Librarian as resource
University of Michigan Library's search results now bring back subject librarians as well as relevant databases, catalogue items, subject guides, institutional repository hits, and external websites. Their blog about this links to some examples.

eBooks and compatibility
Jason Griffey writes a clear explanation about why ebook filetypes and digital rights management means that purchasing an ebook doesn't mean you can read it on any old e-reader.

Library instruction
Cooke, R., Rosenthal, D. Students Use More Books After Library Instruction: An Analysis of Undergraduate Paper Citations College and Research Libraries (preprint)

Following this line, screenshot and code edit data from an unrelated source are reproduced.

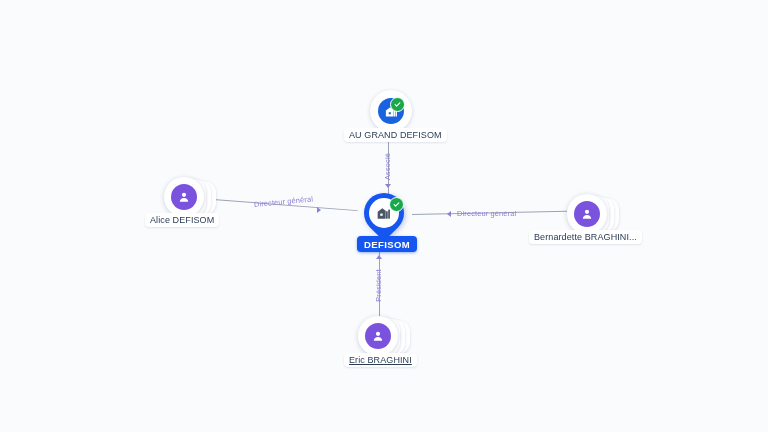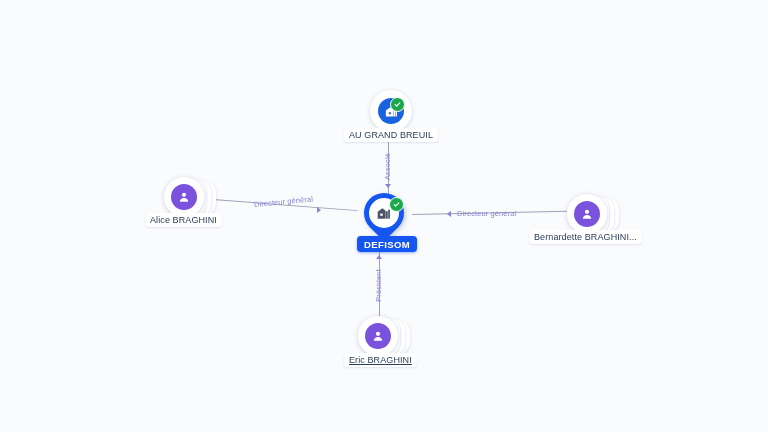--- a/index.html
+++ b/index.html
@@ -212,7 +212,7 @@
       <path d="M4 12.5l5 5L20 6.5" stroke="#ffffff" stroke-width="4" fill="none" stroke-linecap="round" stroke-linejoin="round"></path>
     </svg>
   </div>
-  <div class="node-label" style="left:344px; top:128px;">AU GRAND BREUIL</div>
+  <div class="node-label" style="left:344px; top:128px;">AU GRAND DEFISOM</div>
 
   <div class="pin-node" style="left:364px; top:193px;">
     <div class="pin-shape"></div>

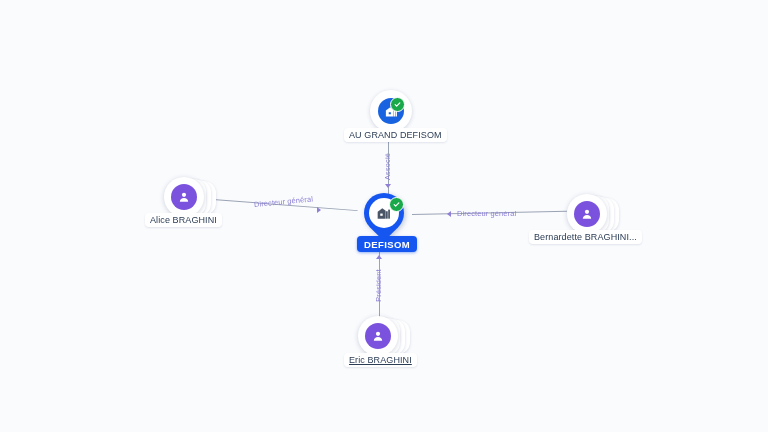--- a/index.html
+++ b/index.html
@@ -245,7 +245,7 @@
       </div>
     </div>
   </div>
-  <div class="node-label" style="left:145px; top:213px;">Alice BRAGHINI</div>
+  <div class="node-label" style="left:145px; top:213px;">Alice DEFISOM</div>
 
   <div class="person-node" style="left:567px; top:194px;">
     <div class="stack-card c3"></div>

"In Fall 2008, students from first-year Composition I and upper level classes at Florida Gulf Coast University participated in a citation analysis study. The citation pages of their research papers revealed that the students used more books, more types of sources, and more overall sources when a librarian provided instruction. When these results were compared to those produced by students in upper level classes (all of whom received instruction), it was discovered that as the class level increased, the number of citations and the percentage of scholarly citations generally increased and there was a high preference for books from all disciplines, especially history."

(They compared classes which received library instruction with identical classes which didn't.)